HHSC announces plan to submit identical 1115 waiver extension application

The Texas Health and Human Services Commission (HHSC) announced this week that it plans to submit an application to the federal government to renew its recently rescinded Medicaid 1115 waiver. The announcement came after lawmakers approved an amendment to the state budget requiring Texas to reapply for the waiver.

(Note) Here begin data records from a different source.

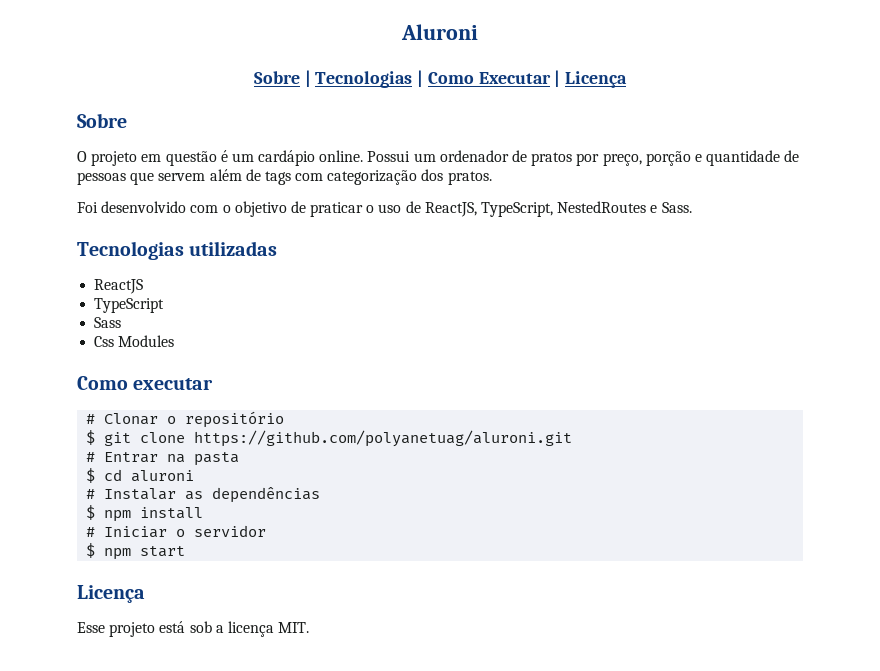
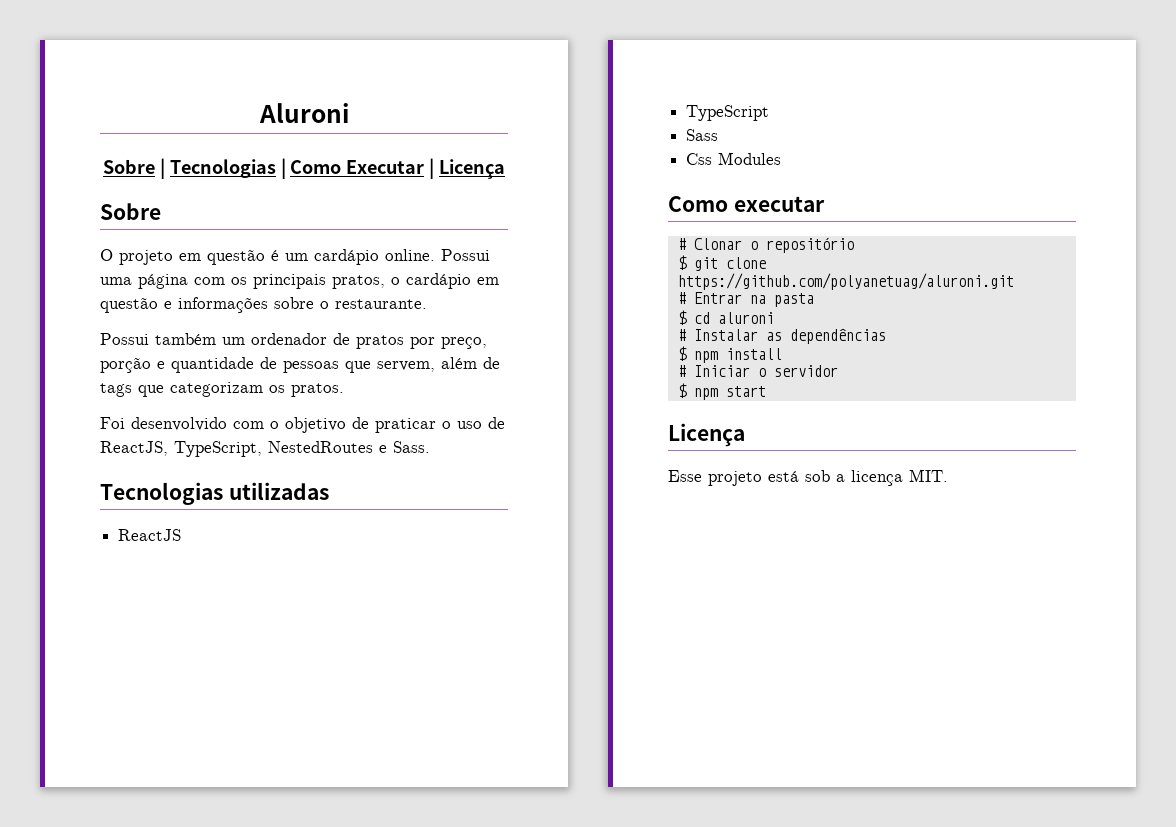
- Possui um ordenador de pratos por preço, porção e quantidade de pessoas que servem além de tags com categorização dos pratos.
+ Possui uma página com os principais pratos, o cardápio em questão e informações sobre o restaurante.
+ Possui também um ordenador de pratos por preço, porção e quantidade de pessoas que servem, além de tags que categorizam os pratos.

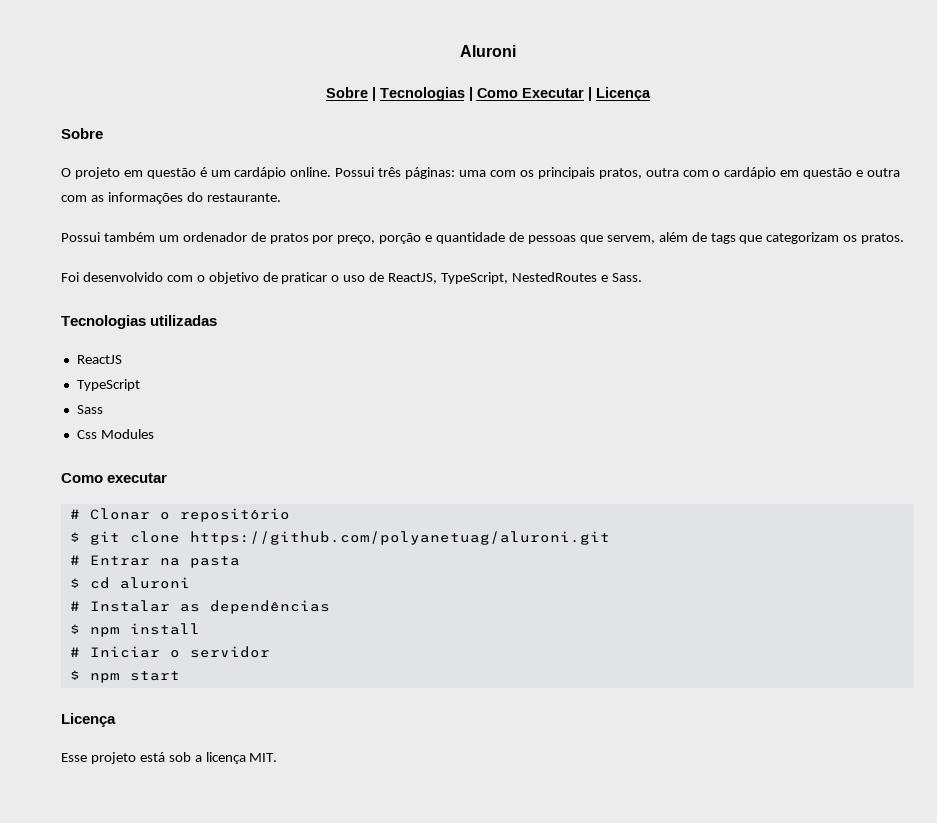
- Possui uma página com os principais pratos, o cardápio em questão e informações sobre o restaurante.
+ Possui três páginas: uma com os principais pratos, outra com o cardápio em questão e outra com as informações do restaurante.

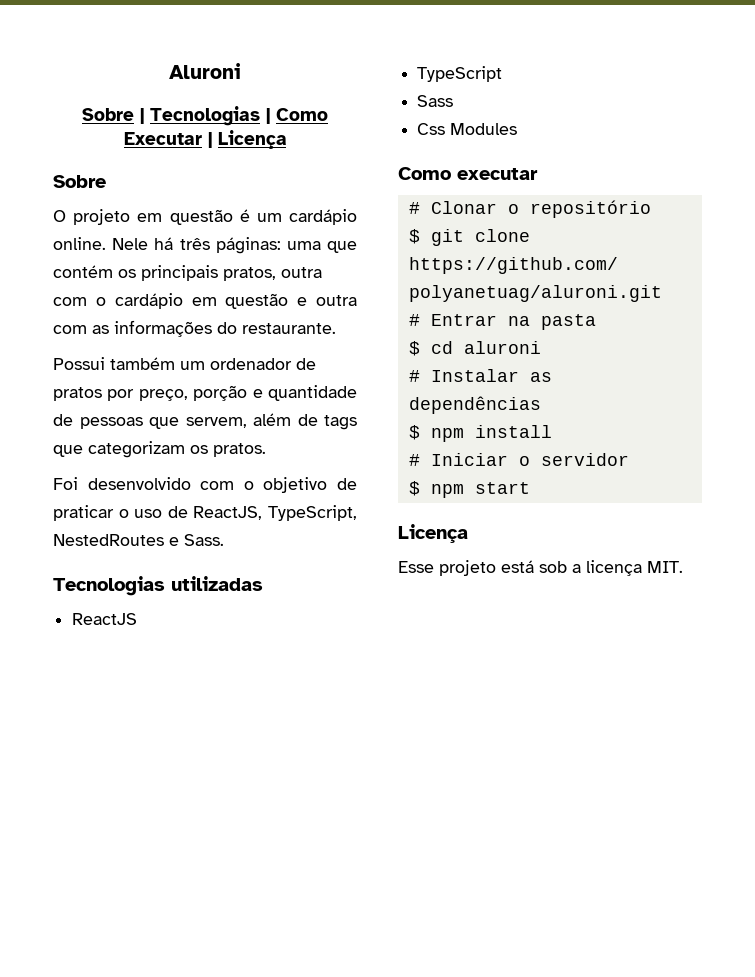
- Possui três páginas: uma com os principais pratos, outra com o cardápio em questão e outra com as informações do restaurante.
+ Nele há três páginas: uma que contém os principais pratos, outra com o cardápio em questão e outra com as informações do restaurante.

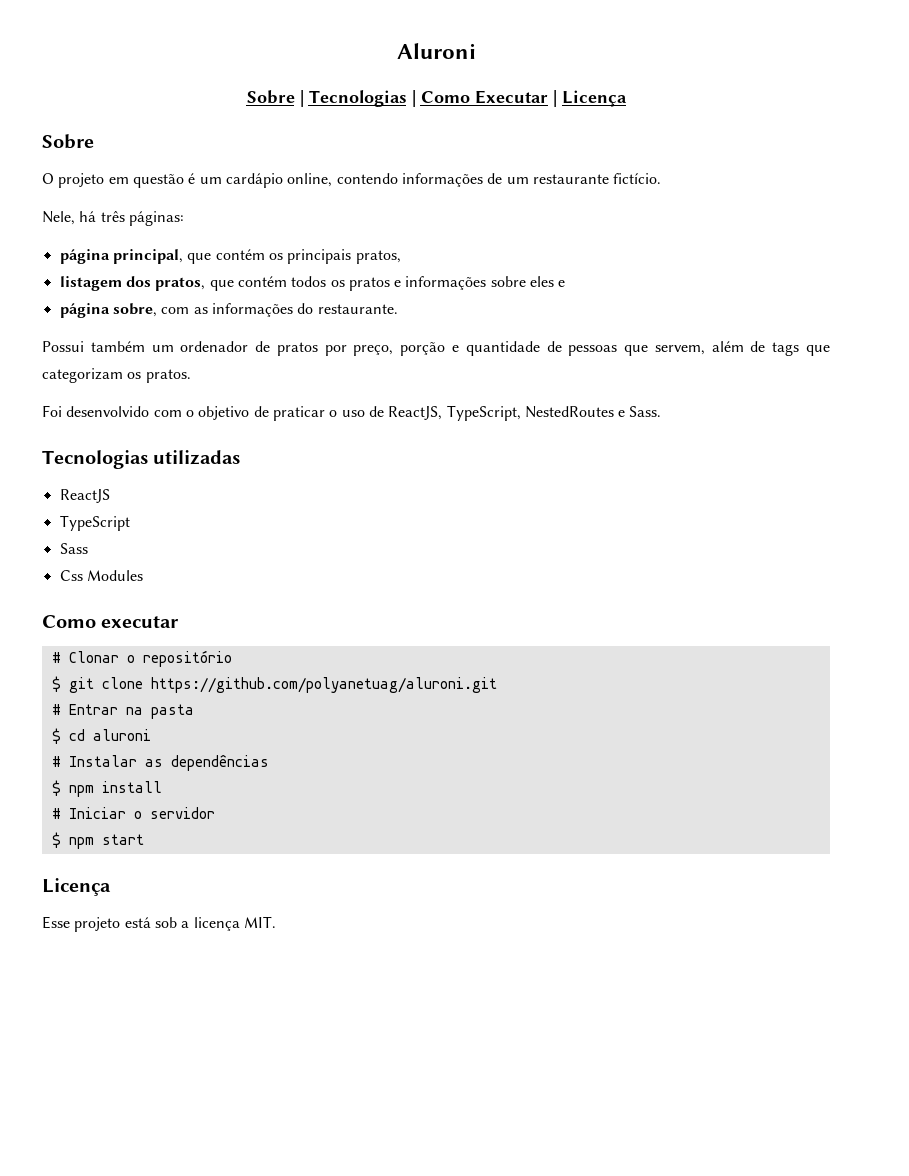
- O projeto em questão é um cardápio online. Nele há três páginas: uma que contém os principais pratos, outra com o cardápio em questão e outra com as informações do restaurante.
+ O projeto em questão é um cardápio online, contendo informações de um restaurante fictício.
+ Nele, há três páginas:
+ página principal, que contém os principais pratos,
+ listagem dos pratos, que contém todos os pratos e informações sobre eles e
+ página sobre, com as informações do restaurante.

The state still has until September 2022 to implement a replacement funding source for its Delivery System Reform Incentive Program (DSRIP), whether it be a new waiver or another course of action. Advocates of Medicaid expansion have urged lawmakers to use the waiver loss as an opportunity to expand the program, but the majority Republicans and HHSC have indicated they’re determined to keep the state’s original waiver.



The waiver itself will be exactly the same as the one originally approved by the Trump Administration. But one key difference about this application is that it will abide by the required public comment period for 1115 waivers — the absence of which was why the Biden Administration rescinded Texas’s previous waiver.

According to HHSC, a draft of the application will soon be made available on the department’s website.

HHSC listed three different days and times next month during which the public can comment on the application draft:

  • Extension Application Public Hearing: June 2, 2021, at 10am
    • UT Southwestern Medical Center, T Boone Pickens Building, Auditorium, 6001 Forest Park Road, Dallas, TX 75235
    • Virtual attendees can register here
  • Medical Care Advisory Committee: June 10, 2021, at 9am
    • Virtual only, register here
  • Extension Application Public Hearing: June 15, 2021, at 10 am
    • Texas Health and Human Services Commission, Brown-Heatly Building, Public Hearing Room, 4900 North Lamar Blvd., Austin, Texas, 78751
    • Virtual attendees can register here

Joan Walker, executive director of the Georgetown Center for Children and Families and professor at the McCourt School of Public Policy at Georgetown University, believes the public comment dates were strategically placed to minimize input from the public:


Texas Attorney General Ken Paxton sued the Biden Administration over the waiver rescission last week, claiming the waiver was valid and the administration’s decision was “political.” Earlier this month, Texas’s Republican Congressional Delegation signed a letter asking the Biden Administration to reverse its rescission completely.